[Stored data entries]
==================================================

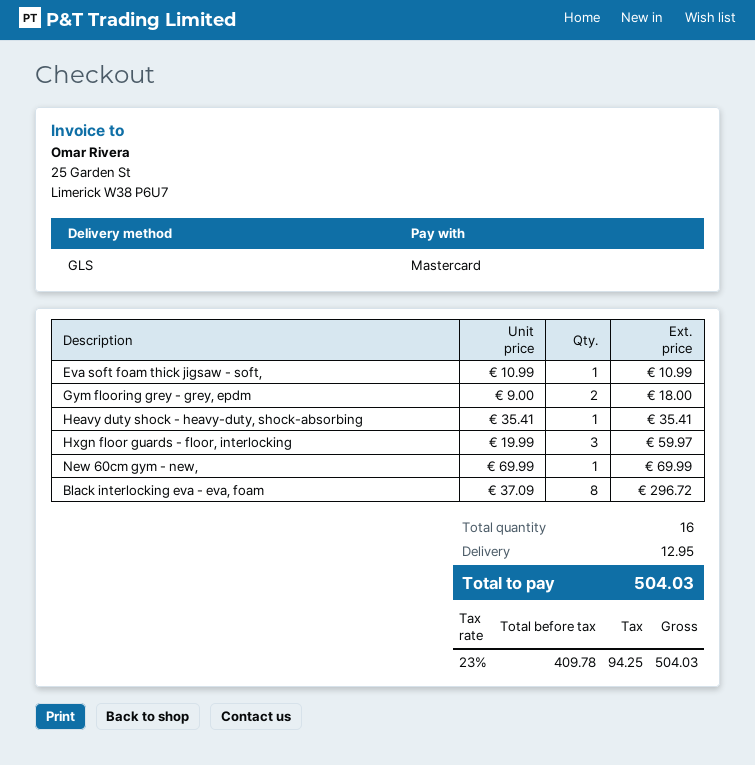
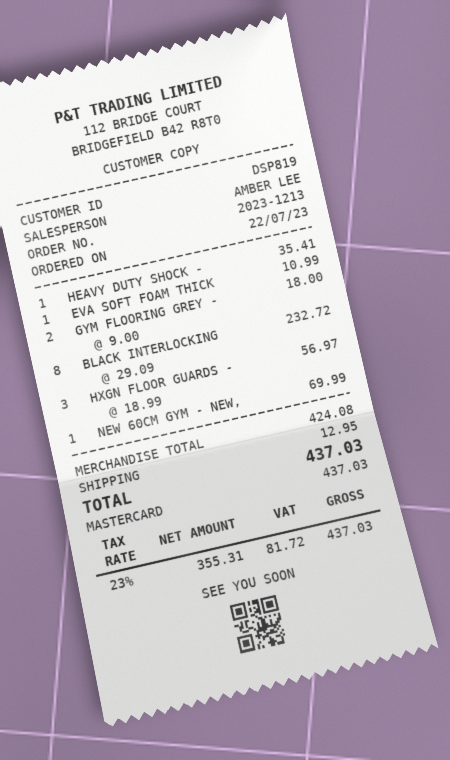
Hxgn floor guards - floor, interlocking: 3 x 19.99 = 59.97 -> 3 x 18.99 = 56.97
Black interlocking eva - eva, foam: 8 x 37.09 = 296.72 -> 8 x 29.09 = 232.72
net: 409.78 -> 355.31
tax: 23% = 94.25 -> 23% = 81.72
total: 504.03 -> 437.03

==================================================

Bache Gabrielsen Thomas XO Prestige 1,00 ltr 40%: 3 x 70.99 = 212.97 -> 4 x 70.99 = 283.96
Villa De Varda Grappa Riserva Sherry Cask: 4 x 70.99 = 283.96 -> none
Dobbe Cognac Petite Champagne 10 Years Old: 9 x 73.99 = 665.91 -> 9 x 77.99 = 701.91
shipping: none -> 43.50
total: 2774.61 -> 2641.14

==================================================

» **Goal of the exercise**
In the data above, which lines lie between the line with "Hxgn floor guards" and the line with "total: 504.03 -> 437.03", inclusive? Print those lines exactly and nothing else.

» **Response**
Hxgn floor guards - floor, interlocking: 3 x 19.99 = 59.97 -> 3 x 18.99 = 56.97
Black interlocking eva - eva, foam: 8 x 37.09 = 296.72 -> 8 x 29.09 = 232.72
net: 409.78 -> 355.31
tax: 23% = 94.25 -> 23% = 81.72
total: 504.03 -> 437.03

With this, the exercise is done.